• **Extracted records**
- - -

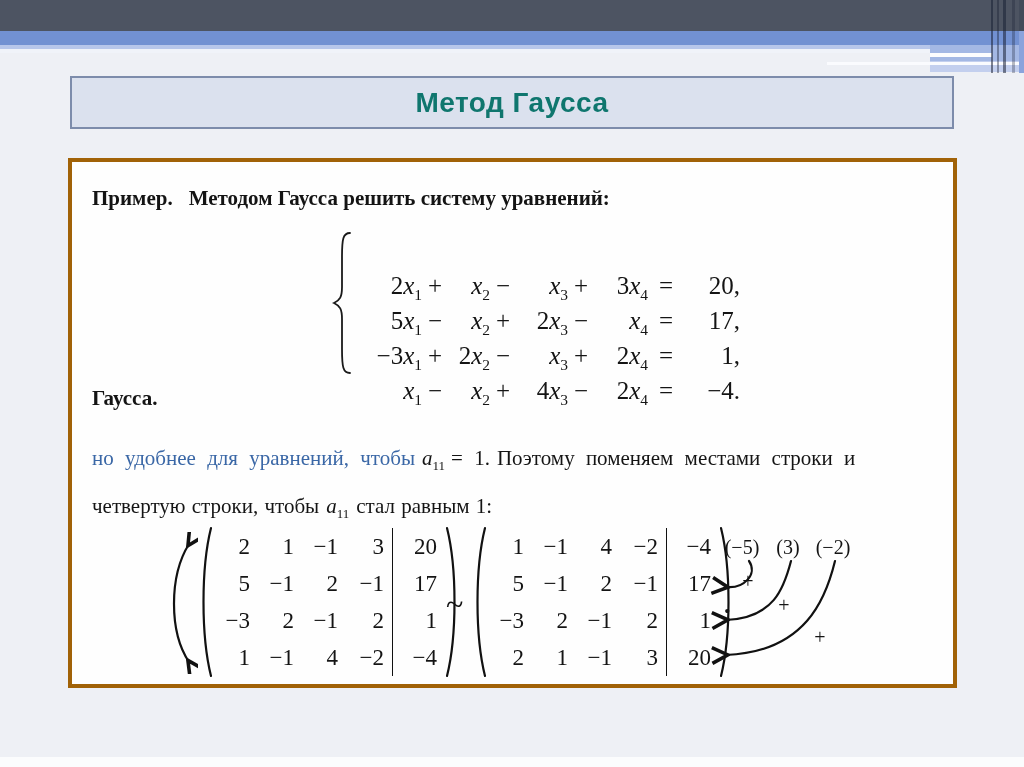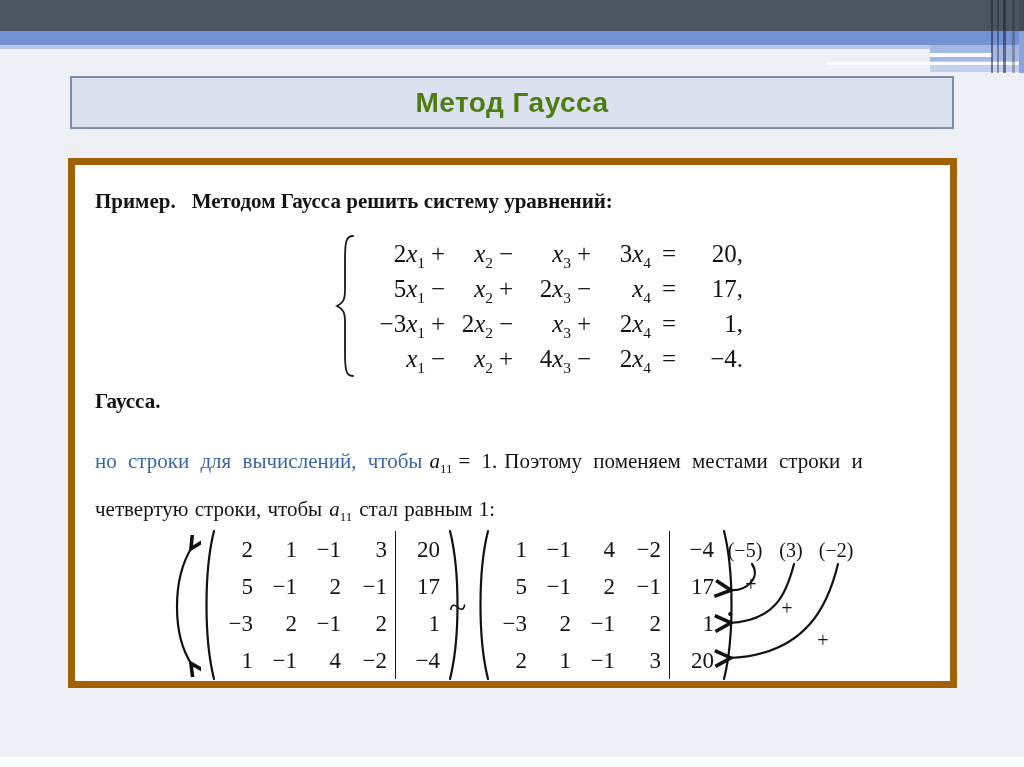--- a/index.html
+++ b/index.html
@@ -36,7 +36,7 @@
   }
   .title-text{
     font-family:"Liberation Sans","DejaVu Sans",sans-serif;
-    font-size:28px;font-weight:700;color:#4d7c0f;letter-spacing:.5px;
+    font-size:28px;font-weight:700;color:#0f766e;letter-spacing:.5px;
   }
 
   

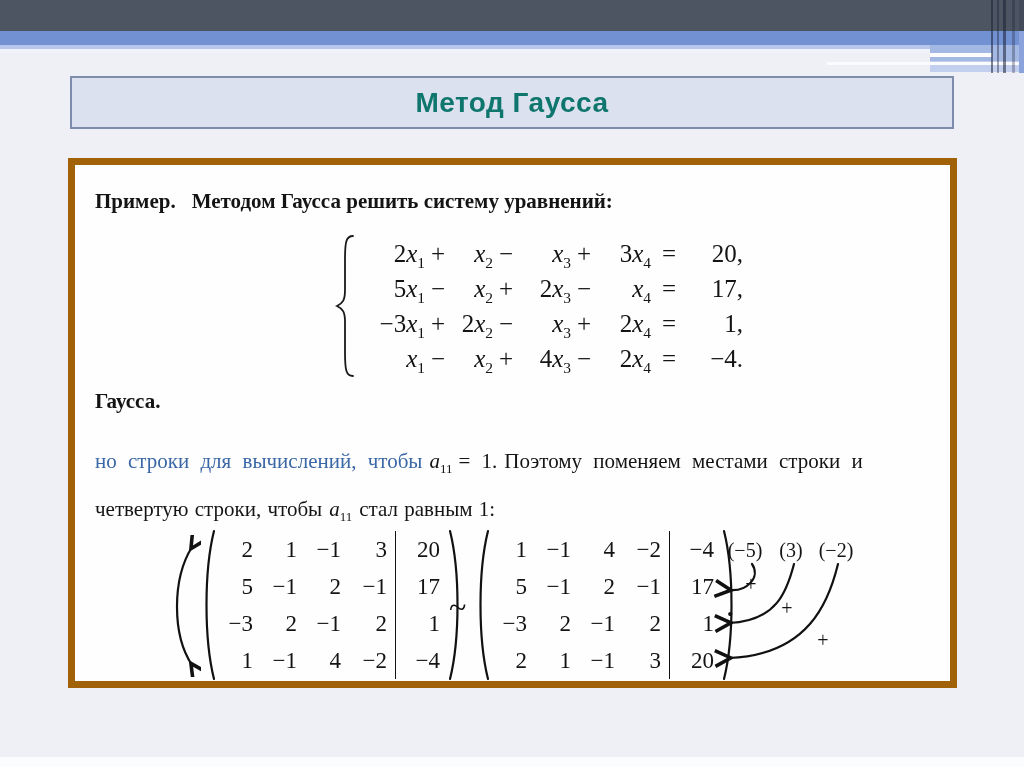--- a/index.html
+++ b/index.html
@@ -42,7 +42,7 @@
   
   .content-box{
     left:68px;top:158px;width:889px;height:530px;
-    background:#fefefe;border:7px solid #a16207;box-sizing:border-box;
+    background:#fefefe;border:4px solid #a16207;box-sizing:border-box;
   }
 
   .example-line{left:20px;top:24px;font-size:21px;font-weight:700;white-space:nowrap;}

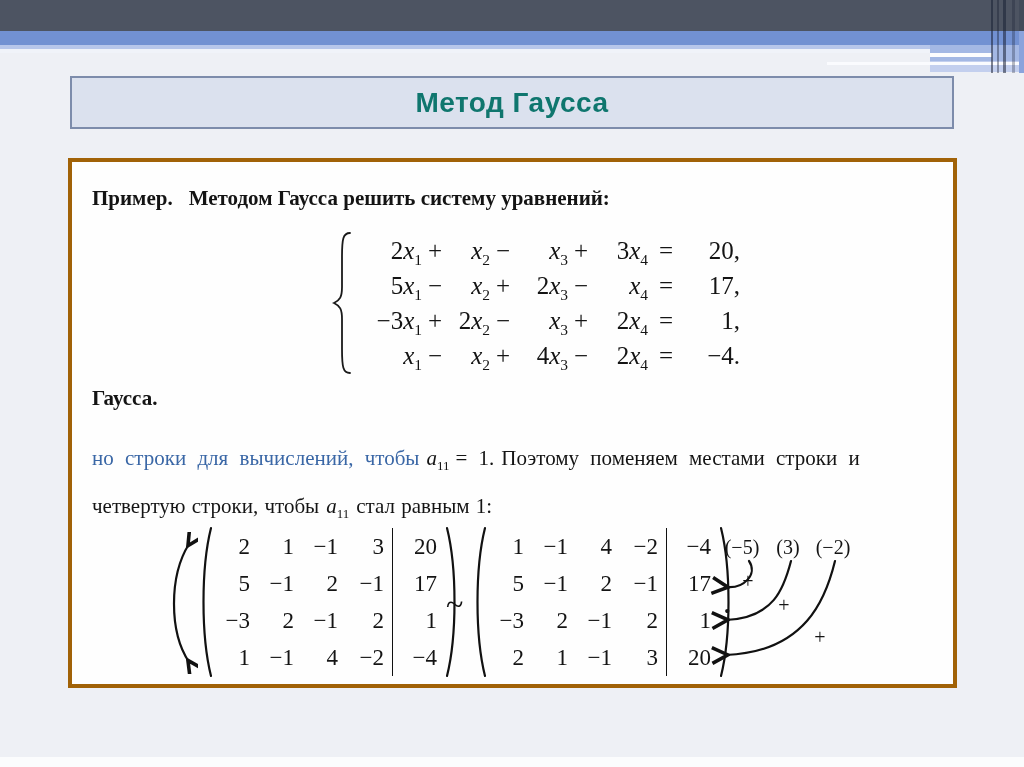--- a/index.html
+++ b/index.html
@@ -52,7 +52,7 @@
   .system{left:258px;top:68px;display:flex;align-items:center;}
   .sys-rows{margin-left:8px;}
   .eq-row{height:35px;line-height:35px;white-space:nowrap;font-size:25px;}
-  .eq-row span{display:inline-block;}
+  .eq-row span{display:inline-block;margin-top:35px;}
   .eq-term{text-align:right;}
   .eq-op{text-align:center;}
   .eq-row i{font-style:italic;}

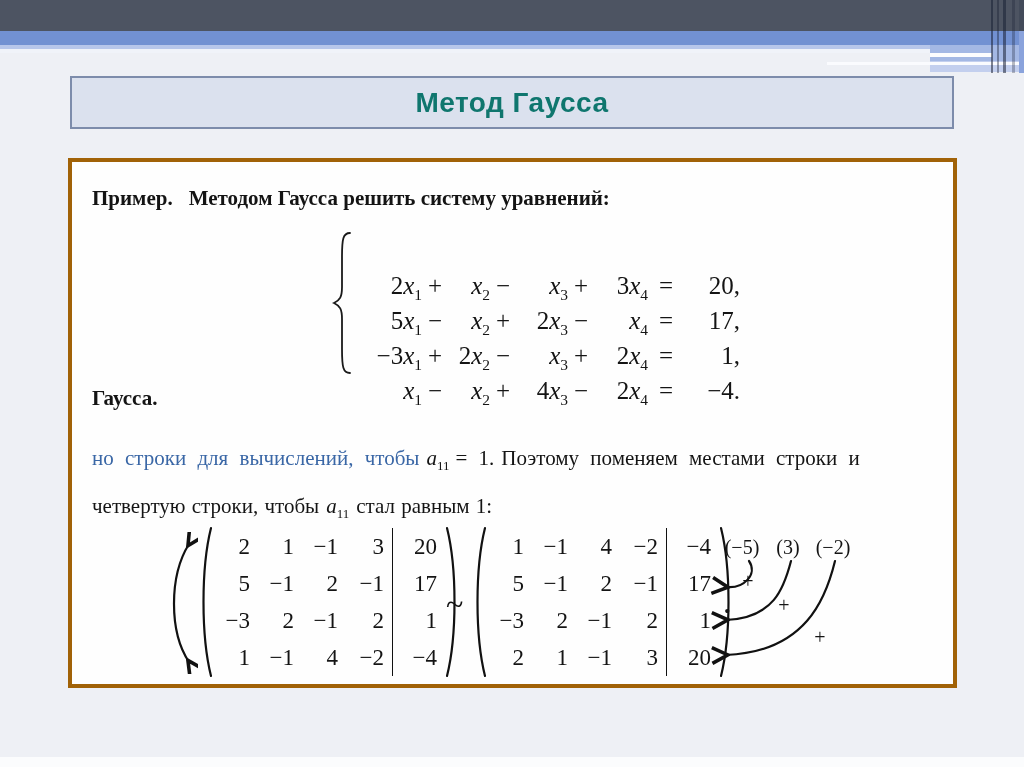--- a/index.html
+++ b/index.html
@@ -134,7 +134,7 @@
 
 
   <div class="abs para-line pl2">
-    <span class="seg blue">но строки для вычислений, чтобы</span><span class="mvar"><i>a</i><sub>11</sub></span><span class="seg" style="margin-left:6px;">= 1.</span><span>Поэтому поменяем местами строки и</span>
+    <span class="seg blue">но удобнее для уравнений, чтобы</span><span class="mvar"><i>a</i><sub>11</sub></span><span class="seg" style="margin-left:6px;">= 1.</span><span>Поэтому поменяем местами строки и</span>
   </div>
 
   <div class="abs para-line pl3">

- - -

• **PROBLEM**
Send back the entries above exactly. Skip the images.

• **TASK RESPONSE**
--- a/index.html
+++ b/index.html
@@ -36,7 +36,7 @@
   }
   .title-text{
     font-family:"Liberation Sans","DejaVu Sans",sans-serif;
-    font-size:28px;font-weight:700;color:#4d7c0f;letter-spacing:.5px;
+    font-size:28px;font-weight:700;color:#0f766e;letter-spacing:.5px;
   }
 
   

--- a/index.html
+++ b/index.html
@@ -42,7 +42,7 @@
   
   .content-box{
     left:68px;top:158px;width:889px;height:530px;
-    background:#fefefe;border:7px solid #a16207;box-sizing:border-box;
+    background:#fefefe;border:4px solid #a16207;box-sizing:border-box;
   }
 
   .example-line{left:20px;top:24px;font-size:21px;font-weight:700;white-space:nowrap;}

--- a/index.html
+++ b/index.html
@@ -52,7 +52,7 @@
   .system{left:258px;top:68px;display:flex;align-items:center;}
   .sys-rows{margin-left:8px;}
   .eq-row{height:35px;line-height:35px;white-space:nowrap;font-size:25px;}
-  .eq-row span{display:inline-block;}
+  .eq-row span{display:inline-block;margin-top:35px;}
   .eq-term{text-align:right;}
   .eq-op{text-align:center;}
   .eq-row i{font-style:italic;}

--- a/index.html
+++ b/index.html
@@ -134,7 +134,7 @@
 
 
   <div class="abs para-line pl2">
-    <span class="seg blue">но строки для вычислений, чтобы</span><span class="mvar"><i>a</i><sub>11</sub></span><span class="seg" style="margin-left:6px;">= 1.</span><span>Поэтому поменяем местами строки и</span>
+    <span class="seg blue">но удобнее для уравнений, чтобы</span><span class="mvar"><i>a</i><sub>11</sub></span><span class="seg" style="margin-left:6px;">= 1.</span><span>Поэтому поменяем местами строки и</span>
   </div>
 
   <div class="abs para-line pl3">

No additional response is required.